» Exercise objective: Repeat the records in full and exactly, omitting pictures.

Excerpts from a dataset

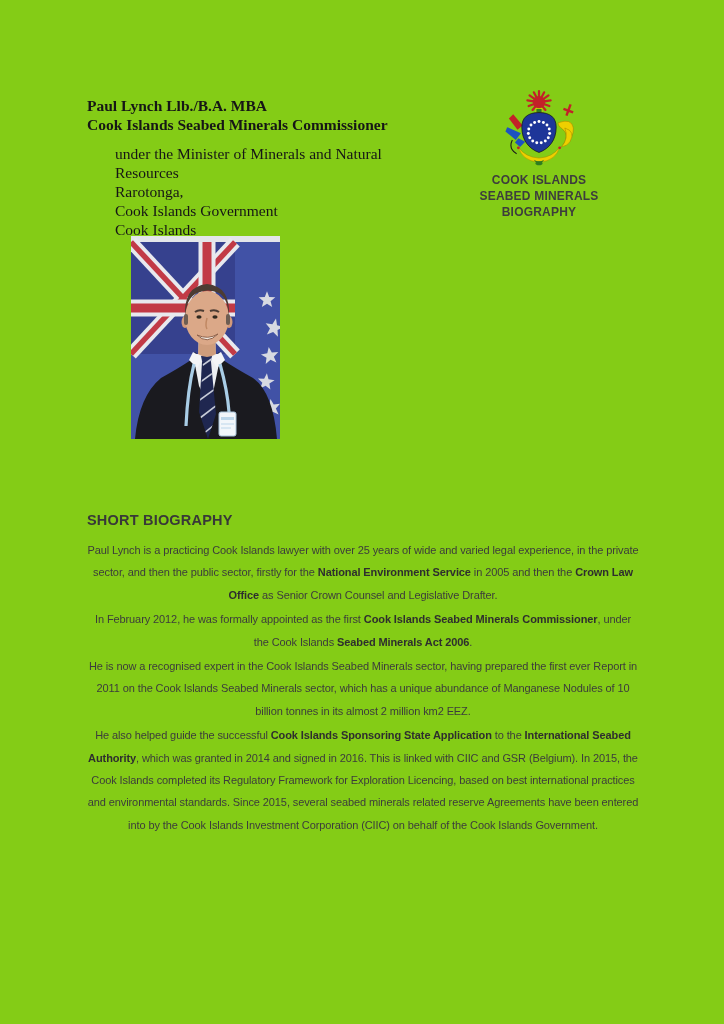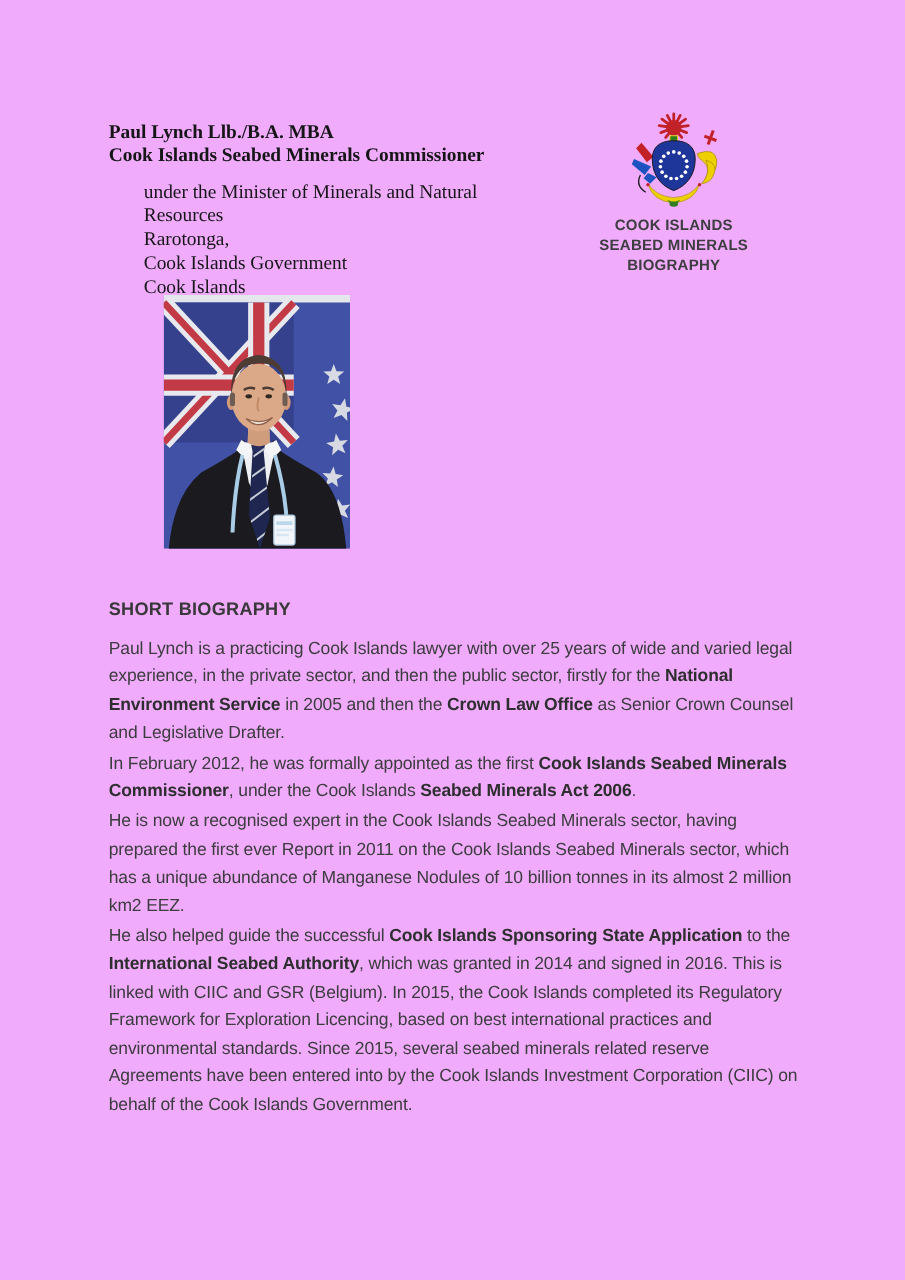--- a/index.html
+++ b/index.html
@@ -5,7 +5,7 @@
   * { margin:0; padding:0; box-sizing:border-box; }
   html,body { background:#ffffff; }
   .page {
-    position:relative; width:724px; height:1024px; background:#f0abfc;
+    position:relative; width:724px; height:1024px; background:#84cc16;
     font-family:"Liberation Sans", sans-serif; overflow:hidden;
   }
   

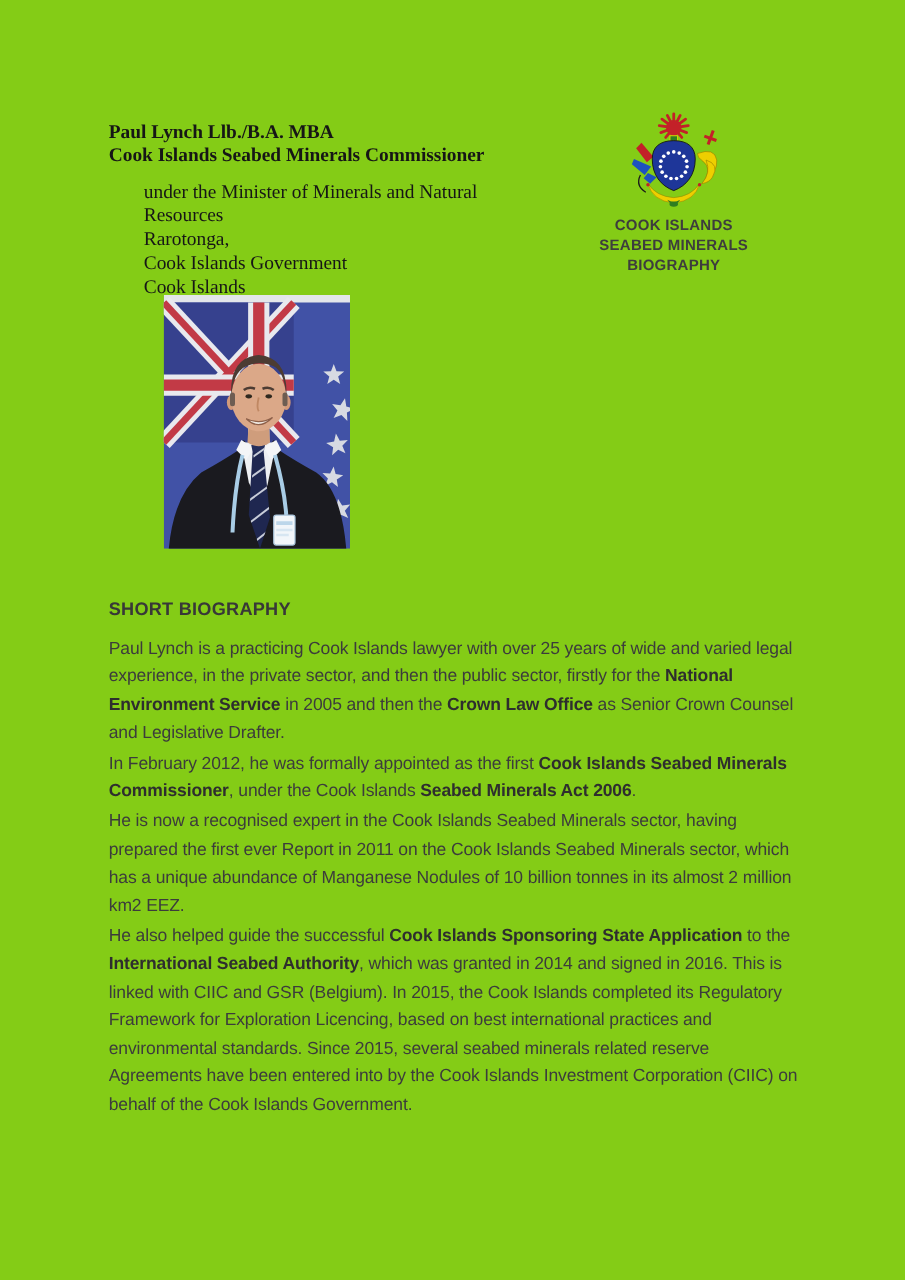--- a/index.html
+++ b/index.html
@@ -26,7 +26,7 @@
   .portrait { position:absolute; left:131px; top:236px; width:149px; height:203px; }
   .portrait svg { display:block; }
   
-  .bio { position:absolute; left:87px; top:481px; width:552px; color:#3c3c3c; }
+  .bio { position:absolute; left:87px; top:513px; width:552px; color:#3c3c3c; }
   .bio h2 { font-size:14.5px; line-height:15px; font-weight:bold; color:#383838;
     letter-spacing:.2px; margin:0 0 11px 0; }
   .bio p { font-size:14px; line-height:22.4px; letter-spacing:-0.1px;

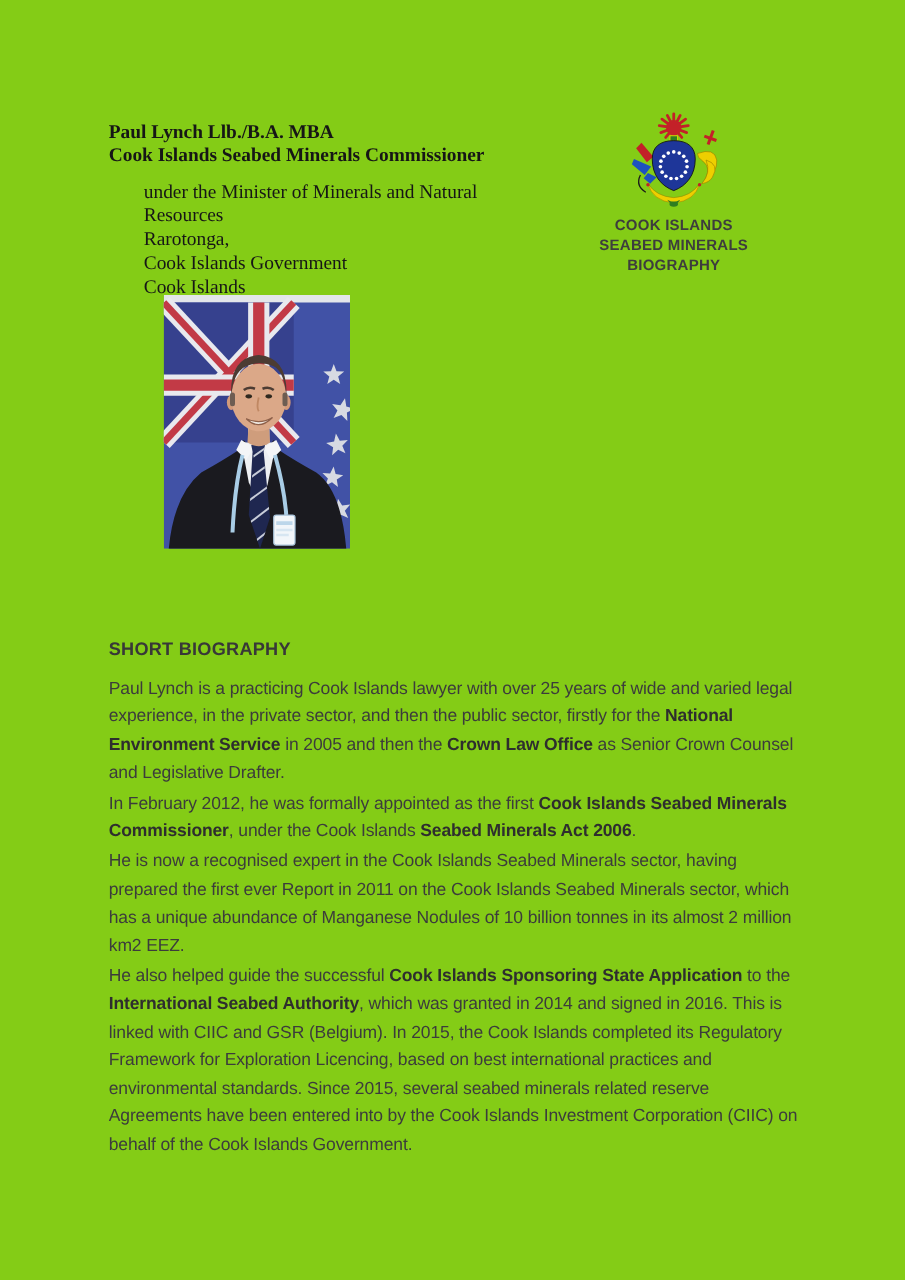--- a/index.html
+++ b/index.html
@@ -29,8 +29,8 @@
   .bio { position:absolute; left:87px; top:513px; width:552px; color:#3c3c3c; }
   .bio h2 { font-size:14.5px; line-height:15px; font-weight:bold; color:#383838;
     letter-spacing:.2px; margin:0 0 11px 0; }
-  .bio p { font-size:14px; line-height:22.4px; letter-spacing:-0.1px;
-    margin:0 0 2px 0; color:#3c3c3c; }
+  .bio p { font-size:11px; line-height:22.4px; letter-spacing:-0.1px;
+    margin:0 0 2px 0; color:#3c3c3c;text-align:center; }
   .bio p .b { font-weight:bold; color:#2e2e2e; }
 </style>
 </head>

» Response below:
--- a/index.html
+++ b/index.html
@@ -5,7 +5,7 @@
   * { margin:0; padding:0; box-sizing:border-box; }
   html,body { background:#ffffff; }
   .page {
-    position:relative; width:724px; height:1024px; background:#f0abfc;
+    position:relative; width:724px; height:1024px; background:#84cc16;
     font-family:"Liberation Sans", sans-serif; overflow:hidden;
   }
   

--- a/index.html
+++ b/index.html
@@ -26,7 +26,7 @@
   .portrait { position:absolute; left:131px; top:236px; width:149px; height:203px; }
   .portrait svg { display:block; }
   
-  .bio { position:absolute; left:87px; top:481px; width:552px; color:#3c3c3c; }
+  .bio { position:absolute; left:87px; top:513px; width:552px; color:#3c3c3c; }
   .bio h2 { font-size:14.5px; line-height:15px; font-weight:bold; color:#383838;
     letter-spacing:.2px; margin:0 0 11px 0; }
   .bio p { font-size:14px; line-height:22.4px; letter-spacing:-0.1px;

--- a/index.html
+++ b/index.html
@@ -29,8 +29,8 @@
   .bio { position:absolute; left:87px; top:513px; width:552px; color:#3c3c3c; }
   .bio h2 { font-size:14.5px; line-height:15px; font-weight:bold; color:#383838;
     letter-spacing:.2px; margin:0 0 11px 0; }
-  .bio p { font-size:14px; line-height:22.4px; letter-spacing:-0.1px;
-    margin:0 0 2px 0; color:#3c3c3c; }
+  .bio p { font-size:11px; line-height:22.4px; letter-spacing:-0.1px;
+    margin:0 0 2px 0; color:#3c3c3c;text-align:center; }
   .bio p .b { font-weight:bold; color:#2e2e2e; }
 </style>
 </head>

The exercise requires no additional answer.